Data type mapping listed below.

Debezium Semantic Type Debezium Field Type Bigquery Batch Bigquery Stream Notes
int8-int64 INT64 INT64
io.debezium.time.Date int32 DATE DATE
io.debezium.time.Timestamp int64 INT64 INT64
io.debezium.time.MicroTimestamp int64 INT64 INT64
io.debezium.time.NanoTimestamp int64 INT64 INT64
io.debezium.time.IsoDate string DATE DATE
io.debezium.time.IsoTimestamp string DATETIME DATETIME
io.debezium.time.IsoTime string TIME TIME
io.debezium.time.ZonedTimestamp string TIMESTAMP TIMESTAMP
io.debezium.time.ZonedTime string TIME (STRING before<0.8.0.Beta) TIME (STRING before <0.8.0.Beta)
io.debezium.data.Json string JSON JSON
io.debezium.data.geometry.Geometry struct STRUCT(srid:INT64, wkb:GEOGRAPHY) STRUCT(srid:INT64, wkb:GEOGRAPHY) version 0.8.0.Beta and above.
string STRING STRING
double FLOAT64 FLOAT64
float8-float64 FLOAT64 FLOAT64
boolean BOOL BOOL
bytes BYTES BYTES (STRING before <0.8.0.Beta)
array ARRAY ARRAY
map STRUCT STRUCT
struct STRUCT STRUCT

Handling of special fields:

Field Name Debezium Semantic Type Debezium Field Type Bigquery Batch Bigquery Stream Notes
__ts_ms, __source_ts_ms int64 TIMESTAMP TIMESTAMP
__deleted string BOOL BOOL

Mandatory config

Debezium Event format and schema

debezium.format.value=json
debezium.format.key=json
debezium.format.schemas.enable=true

Flattening Event Data

Bigquery consumers requires event flattening, please see debezium feature

debezium.transforms=unwrap
debezium.transforms.unwrap.type=io.debezium.transforms.ExtractNewRecordState
debezium.transforms.unwrap.add.fields=op,table,lsn,source.ts_ms,source.ts_ns
debezium.transforms.unwrap.add.headers=db
debezium.transforms.unwrap.delete.tombstone.handling.mode=rewrite
debezium.transforms.unwrap.drop.tombstones=true

Optimizing batch size (or commit interval)

Debezium extracts database events in real time and this could cause too frequent commits or too many small files which is not optimal for batch processing especially when near realtime data feed is sufficient.
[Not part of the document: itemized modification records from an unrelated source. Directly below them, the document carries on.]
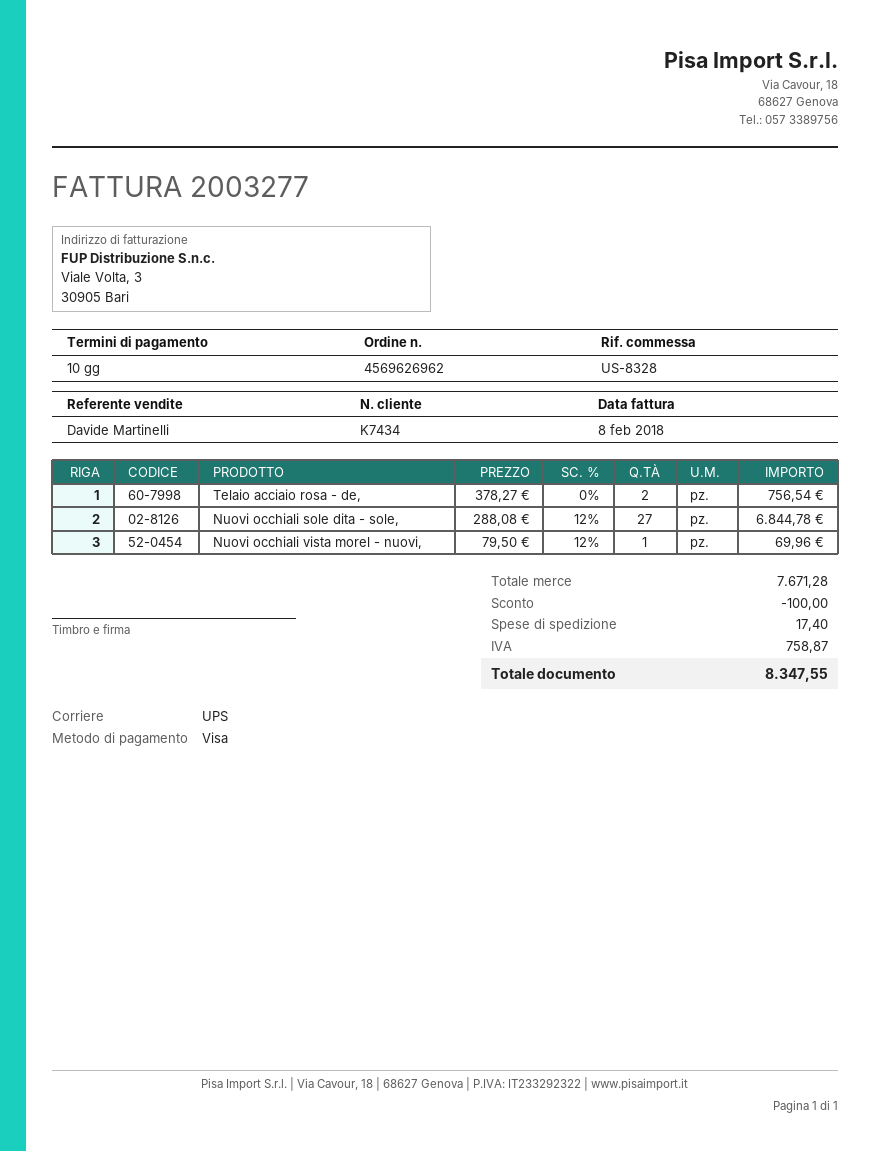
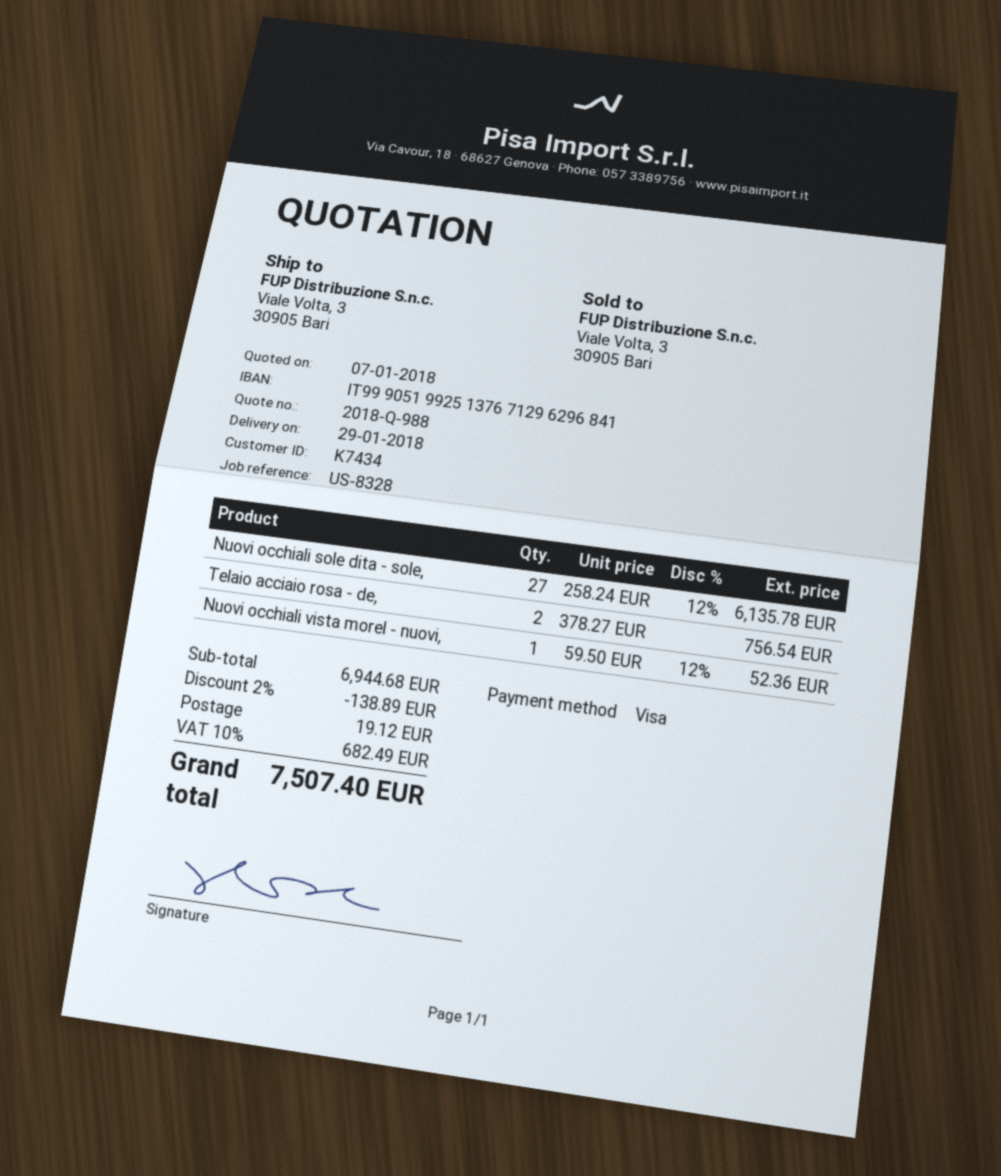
Nuovi occhiali sole dita - sole,: 27 x 288.08 - 12% = 6844.78 -> 27 x 258.24 - 12% = 6135.78
Nuovi occhiali vista morel - nuovi,: 1 x 79.50 - 12% = 69.96 -> 1 x 59.50 - 12% = 52.36
subtotal: 7671.28 -> 6944.68
discount: 100.00 -> 138.89
shipping: 17.40 -> 19.12
tax: 758.87 -> 682.49
total: 8347.55 -> 7507.40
To avoid this problem following batch-size-wait classes are used.

Batch size wait adds delay between consumer calls to increase total number of events received per call and meanwhile events are collected in memory. This setting should be configured together with debezium.source.max.queue.size and debezium.source.max.batch.size debezium properties

NoBatchSizeWait

This is default configuration, by default consumer will not use any wait. All the events are consumed immediately.

MaxBatchSizeWait

MaxBatchSizeWait uses debezium metrics to optimize batch size. MaxBatchSizeWait periodically reads streaming queue current size and waits until number of events reaches to max.batch.size or until debezium.sink.batch.batch-size-wait.max-wait-ms.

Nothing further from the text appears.